Q1Two employees are tied at 5th place with the same total. What rank does the next person get under RANK() vs. DENSE_RANK()?
Window Functions ③ — Ranking, Analytic Functions, and Execution Order
Walk through how ROW_NUMBER / RANK / DENSE_RANK handle ties, how LAG / LEAD pull values from the previous / next row, how NTILE(4) splits rows into n groups, and why you have to use a subquery to filter on a rank — all with sales data.
Ranking — ROW_NUMBER / RANK / DENSE_RANK
The dedicated ranking functions are ROW_NUMBER() / RANK() / DENSE_RANK().
All three number rows in the order given by OVER (ORDER BY ...), but they handle ties (equal values) differently.
| Function | How ties (equal values) are handled |
|---|---|
ROW_NUMBER() | Forces consecutive numbering even on ties (always 1, 2, 3, ...) |
RANK() | Ties share the same rank, then the next rank skips by however many were tied (2 tied at 5th → next is 7) |
DENSE_RANK() | Ties share the same rank, but the next rank doesn't skip (the row after a tie at 5th is 6) |
The SQL below — and the diagram that visualizes its result — walks through a concrete case with tied totals row by row.

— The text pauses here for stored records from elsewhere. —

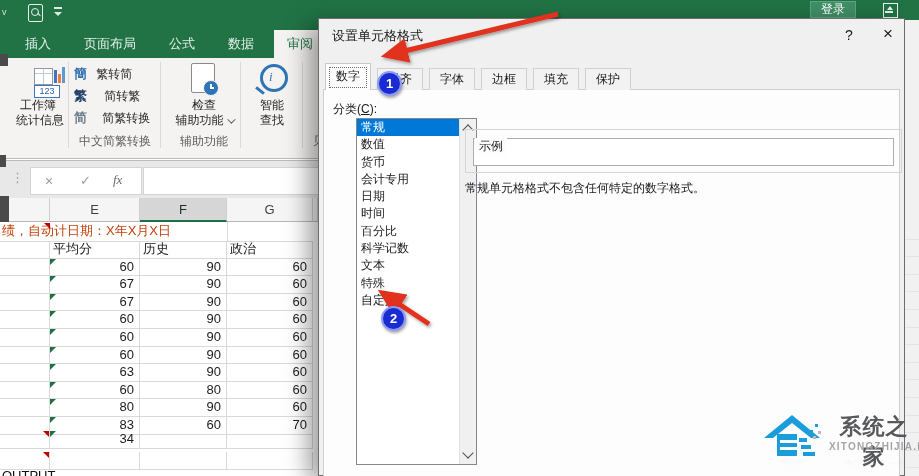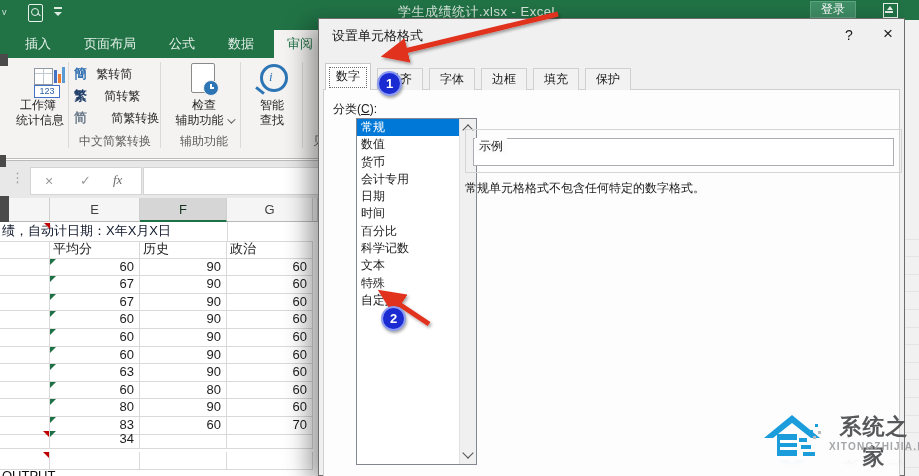--- a/index.html
+++ b/index.html
@@ -65,21 +65,21 @@
   .colhead{position:absolute;top:0;height:24px;background:#f5f5f5;border-right:1px solid #cfcfcf;border-bottom:1px solid #b8b8b8;
            color:#3f3f3f;font-size:13px;text-align:center;line-height:24px;box-sizing:border-box;}
   .colhead.sel{background:#d6d6d6;border-bottom:2px solid #1e7145;color:#16341f;}
   .srow{position:absolute;left:0;width:318px;height:17.6px;}
   .scell{position:absolute;top:0;height:17.6px;border-right:1px solid #d9d9d9;border-bottom:1px solid #d9d9d9;box-sizing:border-box;
          font-size:13px;color:#1c1c1c;line-height:16.5px;}
   .scell.num{text-align:right;padding-right:5px;}
   .hcell{text-align:left;padding-left:3px;}
   .tri-green{position:absolute;left:0;top:0;width:0;height:0;border-top:6px solid #1e7145;border-right:6px solid transparent;}
   .tri-red{position:absolute;right:0;top:0;width:0;height:0;border-top:6px solid #c00000;border-left:6px solid transparent;}
-  .row1{position:absolute;left:0;top:24px;width:313px;height:19px;border-bottom:1px solid #d9d9d9;font-size:13px;line-height:18px;color:#0f172a;white-space:nowrap;overflow:hidden;}
+  .row1{position:absolute;left:0;top:24px;width:313px;height:19px;border-bottom:1px solid #d9d9d9;font-size:13px;line-height:18px;color:#c2410c;white-space:nowrap;overflow:hidden;}
   .row2{position:absolute;left:0;top:43px;width:318px;height:17.6px;}
   .outp{position:absolute;left:2px;top:270px;font-size:13px;color:#111;}
 
   
   .dialog{left:318px;top:18px;width:587px;height:458px;background:#f0f0f0;border:1px solid #6d6d6d;box-sizing:border-box;z-index:40;
           box-shadow:-10px 6px 22px rgba(0,0,0,.38);}
   .dlg-title{left:13px;top:8px;font-size:13px;color:#1a1a1a;}
   .dlg-help{left:520px;top:8px;font-size:14px;color:#1a1a1a;width:20px;text-align:center;}
   .dlg-close{left:558px;top:5px;font-size:17px;color:#1a1a1a;width:22px;text-align:center;}
   .dlg-tabs{left:6px;top:44px;height:27px;display:flex;align-items:flex-end;z-index:2;}
@@ -130,21 +130,20 @@
 <div id="app">
 
   <div class="abs titlebar">
     <div class="abs qat-chevron">v</div>
     <div class="abs qat-icon">
         <i></i>
         <b></b>
       </div>
     <div class="abs qat-bar"></div>
     <div class="abs qat-caret"></div>
-    <div class="abs tb-title">学生成绩统计.xlsx - Excel</div>
     <div class="abs login-btn">登录</div>
     <div class="abs win-max">
         <i></i>
         <b></b>
       </div>
   </div>
 
   <div class="abs tabrow" id="ribbon-tabs">
       <div class="rtab">插入</div>
       <div class="rtab">页面布局</div>
@@ -176,21 +175,21 @@
     <div class="abs smallbtn" style="left:74px;top:5px;">
       <span class="icon-char" style="color:#2f6fb0;">簡</span>
       <span style="margin-left:6px;">繁转简</span>
     </div>
     <div class="abs smallbtn" style="left:74px;top:27px;">
       <span class="icon-char" style="color:#1f3c68;">繁</span>
       <span style="margin-left:14px;">简转繁</span>
     </div>
     <div class="abs smallbtn" style="left:74px;top:49px;">
       <span class="icon-char" style="color:#6b7b8c;">简</span>
-      <span style="margin-left:21px;">简繁转换</span>
+      <span style="margin-left:12px;">简繁转换</span>
     </div>
     <div class="abs grp-label" style="left:67px;width:96px;">中文简繁转换</div>
     <div class="abs rsep" style="left:160px;"></div>
 
     <div class="abs" style="left:168px;top:2px;width:72px;height:90px;">
       <div class="abs doc-icon" style="left:23px;top:3px;">
         <div class="clock">
             <i></i>
             <b></b>
           </div>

-- Compute each employee's total sales, then rank in descending order of total in 3 ways
SELECT emp_id,
SUM(amount) AS total,
ROW_NUMBER() OVER (ORDER BY SUM(amount) DESC) AS rn,
RANK() OVER (ORDER BY SUM(amount) DESC) AS rk,
DENSE_RANK() OVER (ORDER BY SUM(amount) DESC) AS dr
FROM sales
GROUP BY emp_id
ORDER BY total DESC;
-- You can first aggregate with GROUP BY and then rank those aggregates
LAG / LEAD — pull values from the previous / next row
LAG(column) pulls the value from the previous row onto the current row, and LEAD(column) pulls from the next row (lag = to fall behind, lead = to go ahead).
OVER (PARTITION BY ... ORDER BY ...) decides what "previous" and "next" mean by setting the order.

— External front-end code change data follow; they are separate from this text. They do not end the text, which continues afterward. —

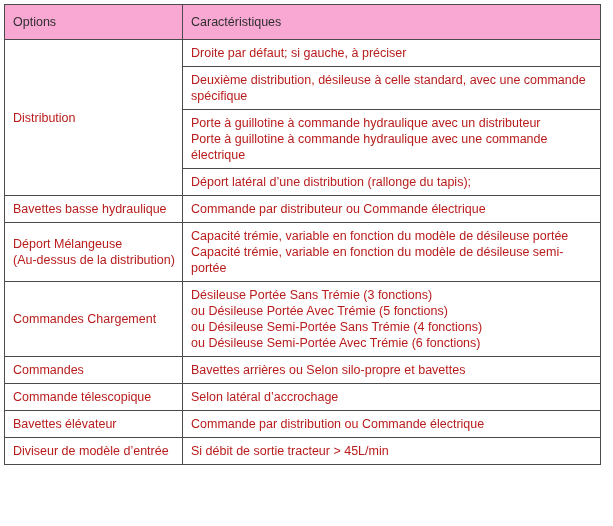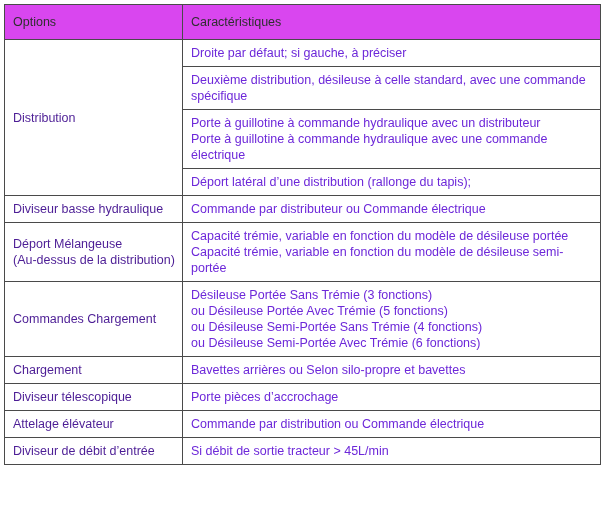--- a/index.html
+++ b/index.html
@@ -36,31 +36,31 @@
   table.spec-table td {
     border: 1px solid #4a4a4a;
     padding: 5px 7px 5px 8px;
     vertical-align: middle;
     text-align: left;
     line-height: 1.28;
     font-weight: normal;
   }
 
   table.spec-table thead th {
-    background: #d946ef;
+    background: #f9a8d4;
     height: 24px;
     color: #2f2f2f;
   }
 
   td.opt-cell {
-    color: #4c1d95;
+    color: #b91c1c;
   }
 
   td.carac-cell {
-    color: #6d28d9;
+    color: #b91c1c;
   }
 
   .multi-line {
     white-space: pre-line;
   }
 </style>
 </head>
 <body>
 
 <div class="table-wrap">
@@ -86,53 +86,53 @@
       </tr>
       <tr>
         <td class="carac-cell multi-line">Porte à guillotine à commande hydraulique avec un distributeur
 Porte à guillotine à commande hydraulique avec une commande électrique</td>
       </tr>
       <tr>
         <td class="carac-cell multi-line">Déport latéral d’une distribution (rallonge du tapis);</td>
       </tr>
 
       <tr>
-        <td class="opt-cell multi-line">Diviseur basse hydraulique</td>
+        <td class="opt-cell multi-line">Bavettes basse hydraulique</td>
         <td class="carac-cell multi-line">Commande par distributeur ou Commande électrique</td>
       </tr>
 
       <tr>
         <td class="opt-cell multi-line">Déport Mélangeuse
 (Au-dessus de la distribution)</td>
         <td class="carac-cell multi-line">Capacité trémie, variable en fonction du modèle de désileuse portée
 Capacité trémie, variable en fonction du modèle de désileuse semi-portée</td>
       </tr>
 
       <tr>
         <td class="opt-cell multi-line">Commandes Chargement</td>
         <td class="carac-cell multi-line">Désileuse Portée Sans Trémie (3 fonctions)
 ou Désileuse Portée Avec Trémie (5 fonctions)
 ou Désileuse Semi-Portée Sans Trémie (4 fonctions)
 ou Désileuse Semi-Portée Avec Trémie (6 fonctions)</td>
       </tr>
 
       <tr>
-        <td class="opt-cell multi-line">Chargement</td>
+        <td class="opt-cell multi-line">Commandes</td>
         <td class="carac-cell multi-line">Bavettes arrières ou Selon silo-propre et bavettes</td>
       </tr>
 
       <tr>
-        <td class="opt-cell multi-line">Diviseur télescopique</td>
-        <td class="carac-cell multi-line">Porte pièces d’accrochage</td>
+        <td class="opt-cell multi-line">Commande télescopique</td>
+        <td class="carac-cell multi-line">Selon latéral d’accrochage</td>
       </tr>
 
       <tr>
-        <td class="opt-cell multi-line">Attelage élévateur</td>
+        <td class="opt-cell multi-line">Bavettes élévateur</td>
         <td class="carac-cell multi-line">Commande par distribution ou Commande électrique</td>
       </tr>
 
       <tr>
-        <td class="opt-cell multi-line">Diviseur de débit d’entrée</td>
+        <td class="opt-cell multi-line">Diviseur de modèle d’entrée</td>
         <td class="carac-cell multi-line">Si débit de sortie tracteur &gt; 45L/min</td>
       </tr>
     </tbody>
   </table>
 </div>
 
 </body></html>

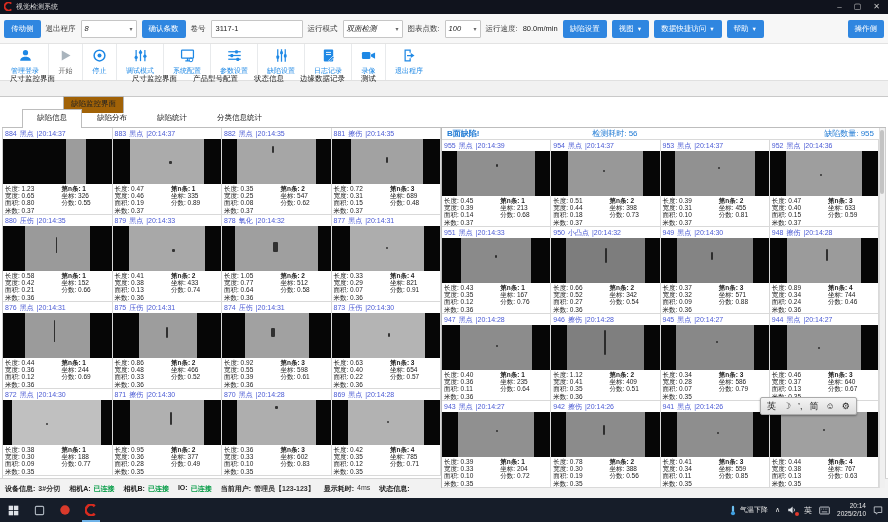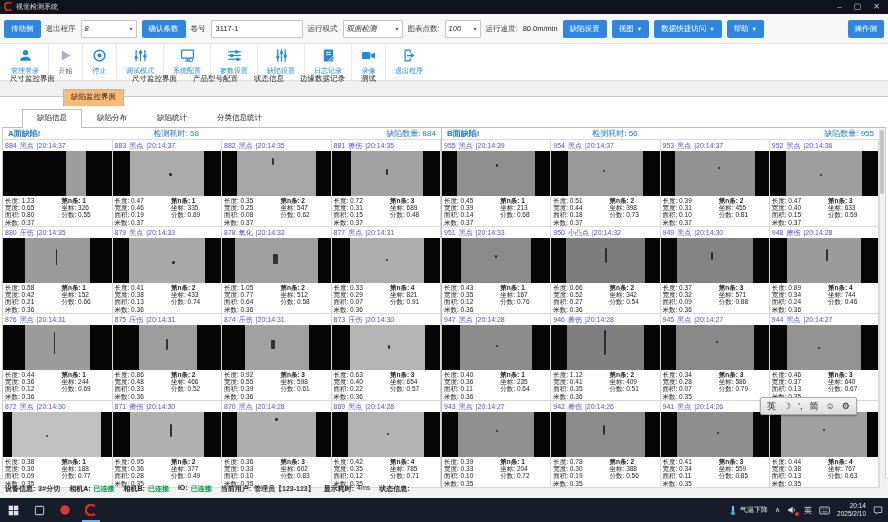--- a/index.html
+++ b/index.html
@@ -27,21 +27,21 @@
   
   .tb2 { height:37px; background:#fff; border-bottom:1px solid #e0e0e0; display:flex; align-items:stretch; padding:0 2px; }
   .act { display:flex; flex-direction:column; align-items:center; justify-content:center; gap:1px; padding:0 9px; border-right:1px solid #e8eaec; cursor:pointer; }
   .act:last-child { border-right:none; }
   .act .al { font-size:7px; color:var(--accent); white-space:nowrap; }
   .act .al.gray { color:#5a5a5a; }
 
   
   .mtabs { height:16px; background:#f1f1f1; display:flex; align-items:flex-end; padding-left:2px; border-bottom:1px solid #c9c9c9; }
   .mtab { font-size:7.5px; padding:2px 7px 12px; border:1px solid transparent; border-bottom:none; color:#222; cursor:pointer; }
-  .mtab.active { background:#fdba74; border-color:#b5b5b5; position:relative; top:10px; padding-bottom:4px; }
+  .mtab.active { background:#a16207; border-color:#b5b5b5; position:relative; top:17px; padding-bottom:4px; }
 
   
   .content { height:381px; background:#fff; padding:11px 2px; }
   .stabs { height:20px; display:flex; align-items:flex-end; padding-left:20px; border-bottom:1px solid #bdbdbd; background:#fff; }
   .stab { font-size:7.5px; padding:3px 14px 4px; color:#222; border:1px solid transparent; border-bottom:none; cursor:pointer; }
   .stab.active { background:#fff; border-color:#bdbdbd; position:relative; top:1px; padding-bottom:5px; }
 
   .panels { display:flex; height:361px; border:1px solid #cfcfcf; border-top:none; }
   .panel { width:439px; display:flex; flex-direction:column; }
   .panel + .panel { border-left:1px solid #b9b9b9; }
@@ -264,25 +264,20 @@
 
   <div class="content">
     <div class="stabs">
         <div class="stab active">缺陷信息</div>
         <div class="stab">缺陷分布</div>
         <div class="stab">缺陷统计</div>
         <div class="stab">分类信息统计</div>
       </div>
     <div class="panels">
       <section class="panel">
-        <div class="phead">
-          <span class="ptitle">A面缺陷!</span>
-          <span class="pmid"><span>检测耗时:</span> <b>58</b></span>
-          <span class="pright"><span>缺陷数量:</span> <b>884</b></span>
-        </div>
         <div class="grid">
             <div class="cell">
               <div class="ch">
                 <span>884</span>
                 <span>黑点</span>
                 <span>|20:14:37</span>
               </div>
               <div class="cim" style="background:linear-gradient(90deg,#060606 0 58%,#9c9c9c 58% 76%,#060606 76% 100%)"></div>
               <div class="cif">
                 <div class="c1">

Use them for period-over-period diffs (vs. previous sale), vs.-last-month deltas, or comparisons against the next scheduled event.
LAG(amount) returns NULL on the first row of each partition (there's no previous row); similarly LEAD is NULL on the last row.
The optional second argument controls offset ("how many rows back") and the third sets a default value when the target row is missing — e.g., LAG(amount, 1, 0).
Subtract with amount - LAG(amount) OVER (...) to get the diff vs. the previous row directly.
-- Show previous sale (LAG) and the diff vs. the previous sale
SELECT emp_id, sale_date, amount,
LAG(amount) OVER (PARTITION BY emp_id ORDER BY sale_date) AS prev_amount,
amount - LAG(amount) OVER (PARTITION BY emp_id ORDER BY sale_date) AS diff_prev
FROM sales
ORDER BY emp_id, sale_date;
-- Use LEAD if you want to show the next sale alongside the current row
SELECT emp_id, sale_date, amount,
LEAD(amount) OVER (PARTITION BY emp_id ORDER BY sale_date) AS next_amount
FROM sales
ORDER BY emp_id, sale_date;
NTILE — split ordered rows into n evenly sized groups
NTILE(n) splits the rows ordered by OVER (ORDER BY ...) into n as-evenly-sized-as-possible groups, labeling each row with a group number from 1 to n.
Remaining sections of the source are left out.